4. Goodnight World by Debi Gliori
It's hard to think of a more perfect bedtime book than Goodnight World. The sun is going down and the world is getting ready to go to sleep. ‘Goodnight' says the text to trucks and cars and planes, to shadows.
5. Storytime: Hello Mr Moon by Lorna Gutierrez
Hello, Mr Moon is a magical story written in rhyme, featuring a cast of adorable nocturnal animals that will help young children understand why the moon they see in the sky is always changing, and inspire children to learn more.
6. The Story of the Little Mole Who Knew It Was None of His Business by Werner Holzwarth
This may not be to everyone’s taste, but there’s no escaping the lavatory when it comes to children’s humour, and this book (translated from the original German) manages to be educational too.
7. Adventures of Mrs Pepperpot by Alf Prøysen
Illustrated by Hilda Offen, the Red Fox edition contains two abridged versions of these well-loved Norwegian stories about the woman who shrinks.

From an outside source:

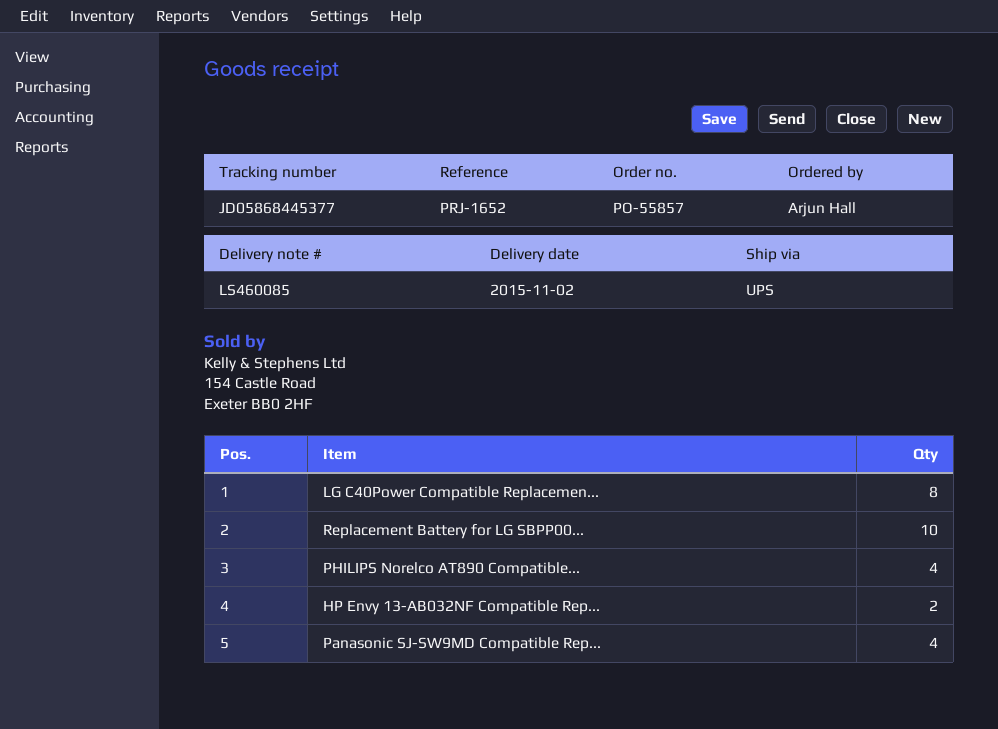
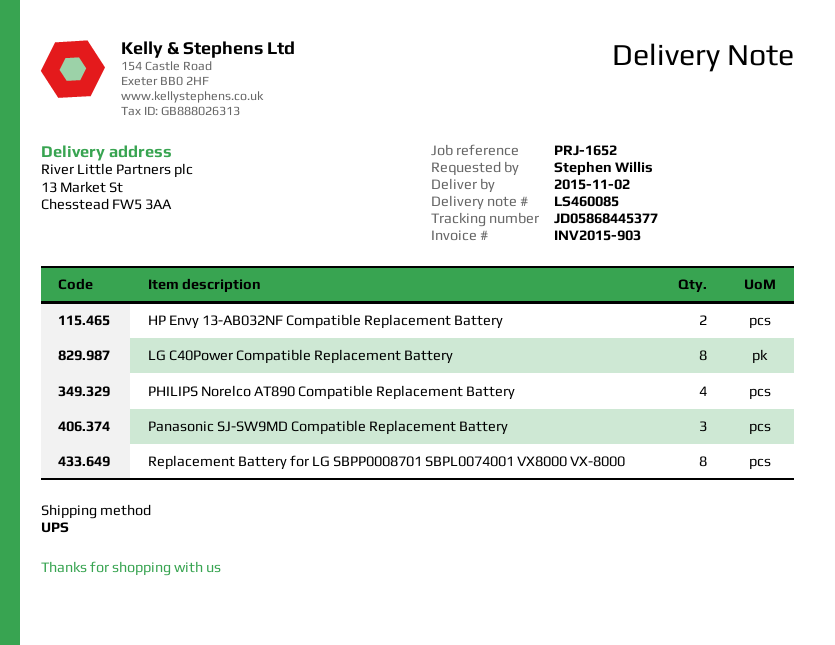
ordered by: Arjun Hall -> Stephen Willis
Replacement Battery for LG SBPP00...: 10 -> 8
Panasonic SJ-SW9MD Compatible Rep...: 4 -> 3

8. The Princess and the Pea by Lauren Child
Though undoubtedly more famous for her Charlie and Lola series, Lauren Child’s retelling of this classic fairy tale is wildly inventive. The visuals are created with Polly Borland's photographs of a miniature dolls’ house.
9. Where the Wild Things Are by Maurice Sendak
Maurice Sendak illustrated more than 50 books for other authors before he thought of making one of his own. When he finally did he managed to create the Citizen Kane of picture books, one that resonates across generations. It dares to lead kids to their wilder sides and then back to the sweet safety of their own bedrooms where a dinner of soup still hot, no less awaits them.
10. The Very Hungry Caterpillar by Eric Carle
The idea of writing a book for kids that manages to cover colors, counting, days of the week, healthy eating and the process of metamorphosis sounds impossible. All the more reason to admire what might well be the world's most perfect picture book. As Carle himself once said of his work, it's a book of hope for any child who feels small and helpless and wonders if they'll ever grow up. In other words, it's for the future butterflies of the world.